And subset to the non-Waldorf schools and count the total number of vaccinated and unvaccinated kindergarteners.

ca_vax_nonwaldorf <- ca_vax %>%
  filter(!str_detect(school, "Waldorf")) %>%
  group_by(status) %>%
  summarize(n = sum(n)) %>%
  ungroup()
# A tibble: 2 x 2
  status            n
  <chr>         <dbl>
1 unvaccinated  33181
2 vaccinated   507065

Finally, we’ll create a waffle visualization to highlight differences in number of vaccinations at Waldorf Schools compared to the total vaccination rate across the rest of the schools in California.

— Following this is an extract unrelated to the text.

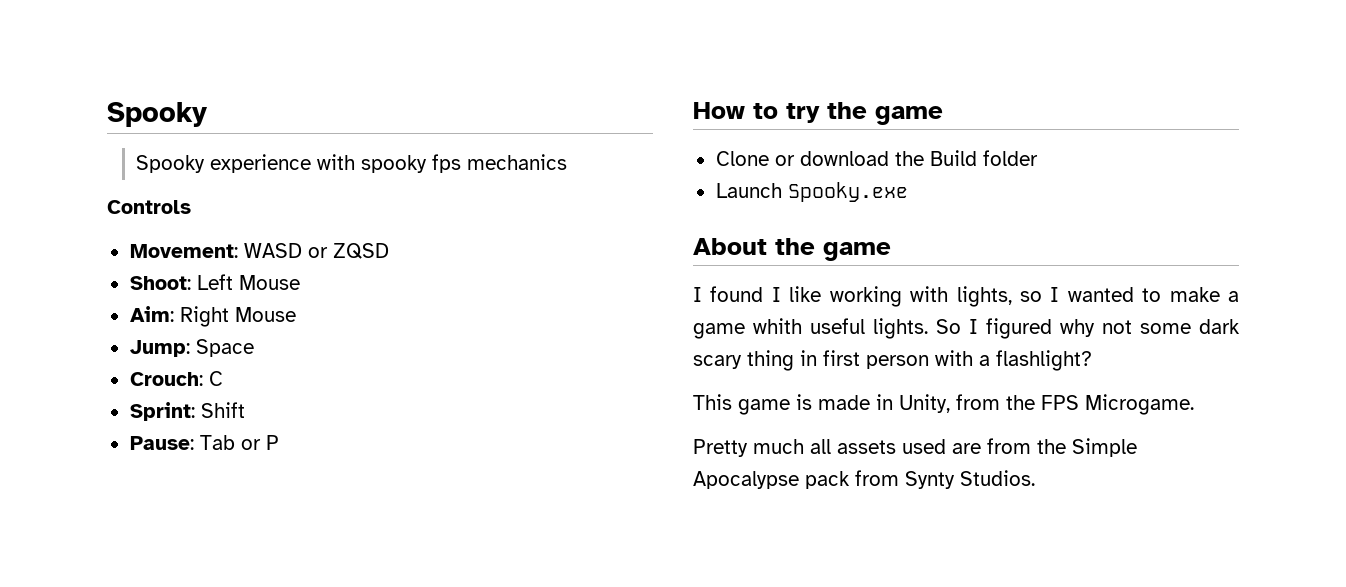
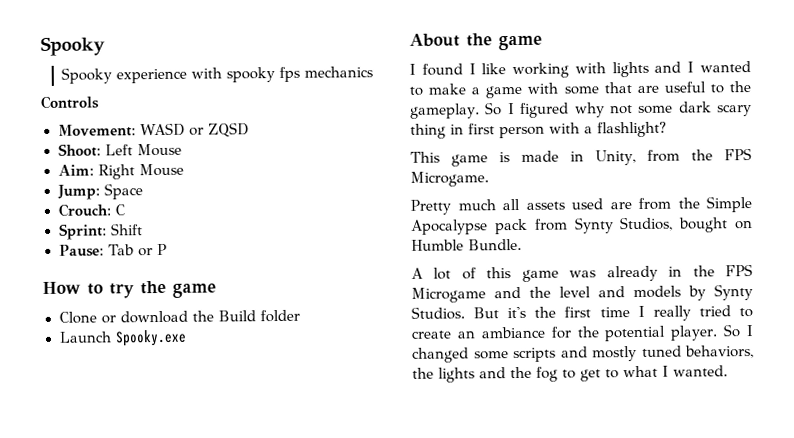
[956,286,1042,307] lights, so -> [611,61,682,78] lights and
[753,318,928,339] whith useful lights. -> [527,81,751,95] [410,103,480,119] with some that are useful to the gameplay.
[960,470,1035,486] Studios. -> [619,216,753,233] [411,238,522,251] [411,264,753,282] [411,284,753,303] [411,305,753,321] [411,324,753,342] [412,345,754,363] [412,365,728,383] Studios, bought on Humble Bundle. // A lot of this game was already in the FPS Microgame and the level and models by Synty Studios. But it's the first time I really tried to create an ambiance for the potential player. So I changed some scripts and mostly tuned behaviors, the lights and the fog to get to what I wanted.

unvaccinated_color <- "#FFB14E"
vaccinated_color <- "#9D02D7"

p_waldorf <- ggplot(ca_waldorf_vax, aes(values = n, fill = status)) +
  geom_waffle(color = "#F8F8FF", size = .25, n_rows = 10, flip = TRUE) +
  facet_wrap(~ school, nrow = 4, strip.position = "bottom") +
  coord_equal() +
  scale_fill_manual(values = c(unvaccinated_color, vaccinated_color)) + 
  guides(fill = FALSE) +
  labs(subtitle = glue::glue("However, in the 2018/2019 school year there were many <span style='color:{unvaccinated_color}; font-family:\"Fira Sans Extra Condensed\";'>unvaccinated kindergarten<br>students</span> enrolled in <span style='font-family:\"Fira Sans Extra Condensed\"'>Waldorf Schools</span>\\*, with vaccination rates ranging from 84% at<br>Alice Birney Waldorf down to just 24% at Sierra Waldorf (1 square = 1 student)"))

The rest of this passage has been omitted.